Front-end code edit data
════════

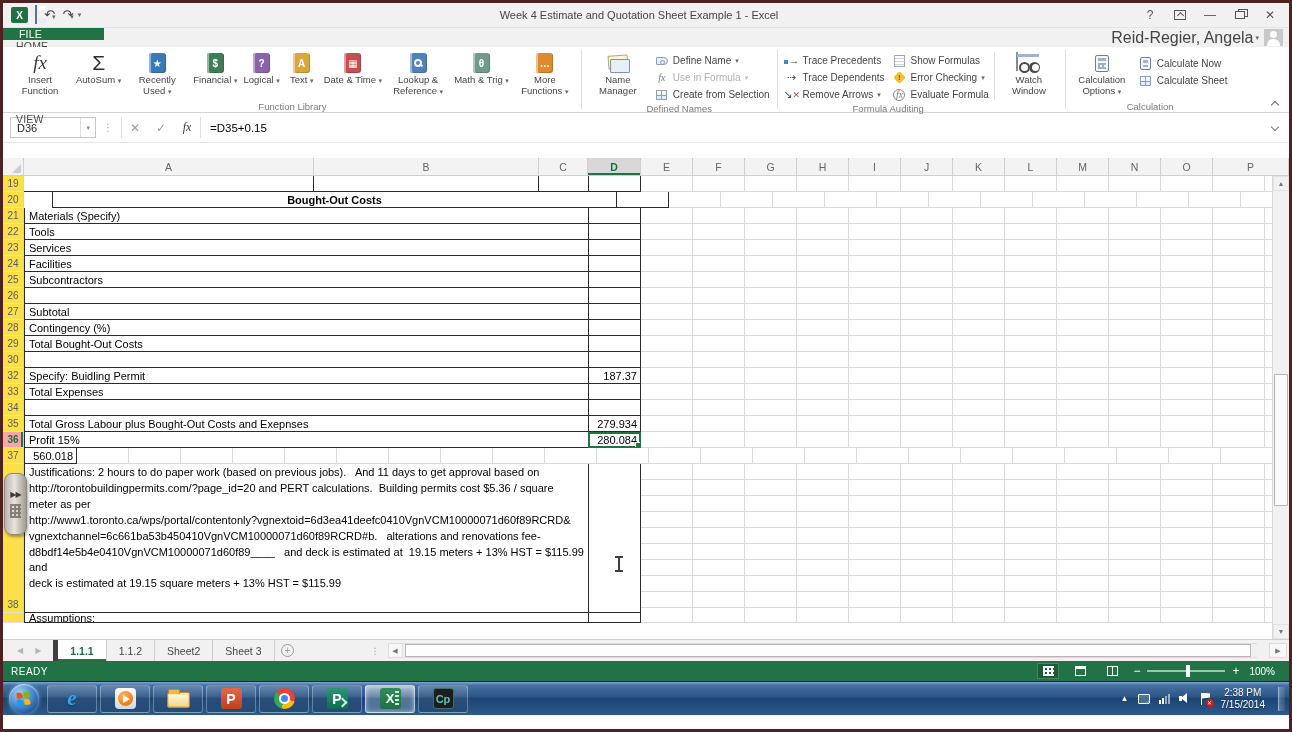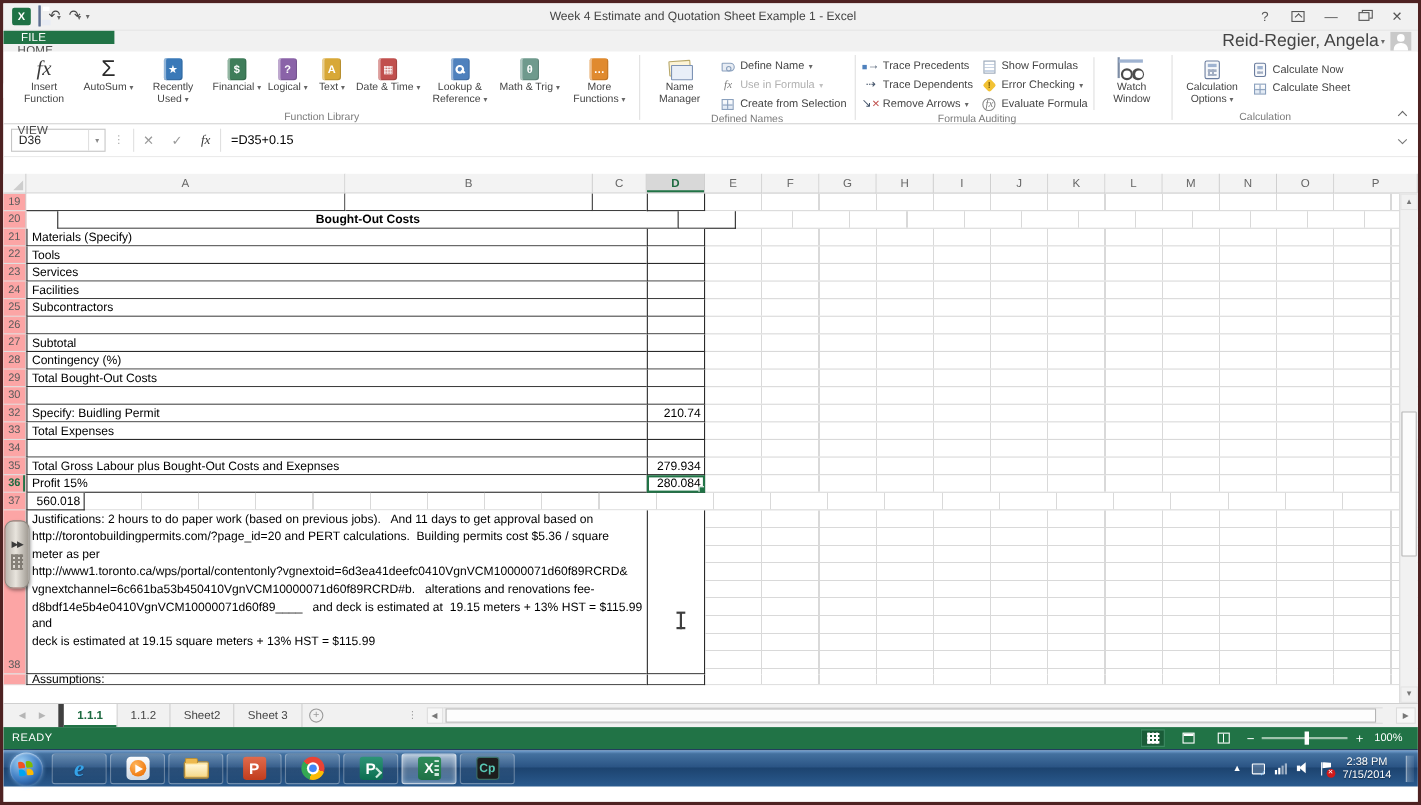--- a/index.html
+++ b/index.html
@@ -102,7 +102,7 @@
   .chdr { height:18px; background:#f3f3f3; border-right:1px solid #cfcfcf; border-bottom:1px solid #cfcfcf; font-size:10.5px; color:#666; display:flex; align-items:center; justify-content:center; }
   .chdr.selcol { background:#d8d8d8; color:#1e6b41; font-weight:bold; box-shadow:inset 0 -2px 0 #217346; }
   .grow { display:flex; height:16px; }
-  .rn { width:21px; background:#fca5a5; border-right:1px solid #cfcfcf; border-bottom:1px solid #e0e0e0; font-size:10px; color:#5b5b5b; display:flex; align-items:center; justify-content:center; flex:none; }
+  .rn { width:21px; background:#fde047; border-right:1px solid #cfcfcf; border-bottom:1px solid #e0e0e0; font-size:10px; color:#5b5b5b; display:flex; align-items:center; justify-content:center; flex:none; }
   .rn.selrow { background:#fca5a5; color:#1e6b41; font-weight:bold; box-shadow:inset -2px 0 0 #217346; }
   .cell { font-size:11px; color:#000; display:flex; align-items:center; overflow:hidden; white-space:nowrap; flex:none; background:#fff; }
   .lc { width:564px; padding-left:4px; border-left:1px solid #2b2b2b; border-bottom:1px solid #2b2b2b; }

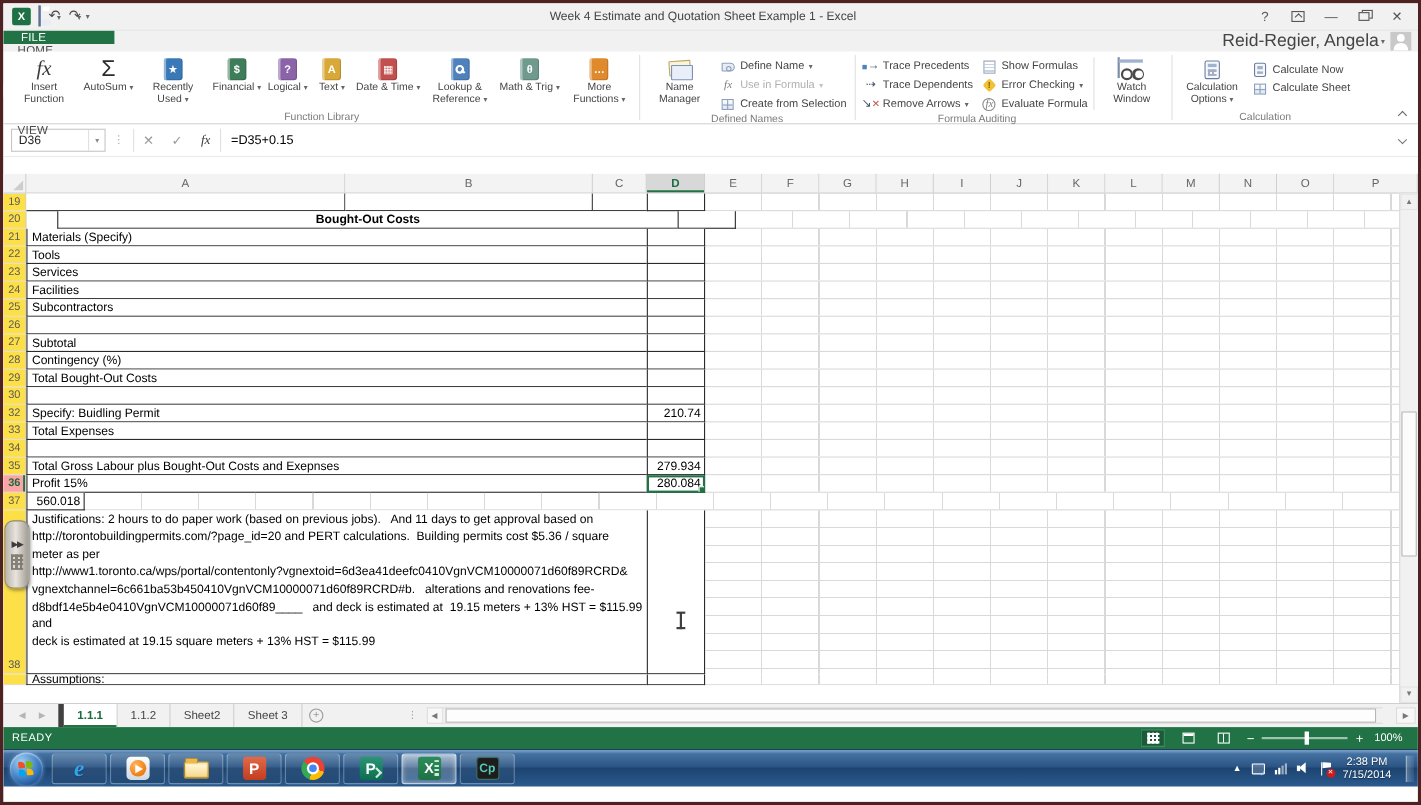--- a/index.html
+++ b/index.html
@@ -561,7 +561,7 @@
         <div class="grow">
           <div class="rn">32</div>
           <div class="cell lc">Specify: Buidling Permit</div>
-          <div class="cell dc">210.74</div>
+          <div class="cell dc">187.37</div>
           <div class="fillc"></div>
         </div>
         <div class="grow">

════════

● Work instruction: Repeat all of the data above word for word, minus the pictures.

● Response for this exercise:
--- a/index.html
+++ b/index.html
@@ -102,7 +102,7 @@
   .chdr { height:18px; background:#f3f3f3; border-right:1px solid #cfcfcf; border-bottom:1px solid #cfcfcf; font-size:10.5px; color:#666; display:flex; align-items:center; justify-content:center; }
   .chdr.selcol { background:#d8d8d8; color:#1e6b41; font-weight:bold; box-shadow:inset 0 -2px 0 #217346; }
   .grow { display:flex; height:16px; }
-  .rn { width:21px; background:#fca5a5; border-right:1px solid #cfcfcf; border-bottom:1px solid #e0e0e0; font-size:10px; color:#5b5b5b; display:flex; align-items:center; justify-content:center; flex:none; }
+  .rn { width:21px; background:#fde047; border-right:1px solid #cfcfcf; border-bottom:1px solid #e0e0e0; font-size:10px; color:#5b5b5b; display:flex; align-items:center; justify-content:center; flex:none; }
   .rn.selrow { background:#fca5a5; color:#1e6b41; font-weight:bold; box-shadow:inset -2px 0 0 #217346; }
   .cell { font-size:11px; color:#000; display:flex; align-items:center; overflow:hidden; white-space:nowrap; flex:none; background:#fff; }
   .lc { width:564px; padding-left:4px; border-left:1px solid #2b2b2b; border-bottom:1px solid #2b2b2b; }

--- a/index.html
+++ b/index.html
@@ -561,7 +561,7 @@
         <div class="grow">
           <div class="rn">32</div>
           <div class="cell lc">Specify: Buidling Permit</div>
-          <div class="cell dc">210.74</div>
+          <div class="cell dc">187.37</div>
           <div class="fillc"></div>
         </div>
         <div class="grow">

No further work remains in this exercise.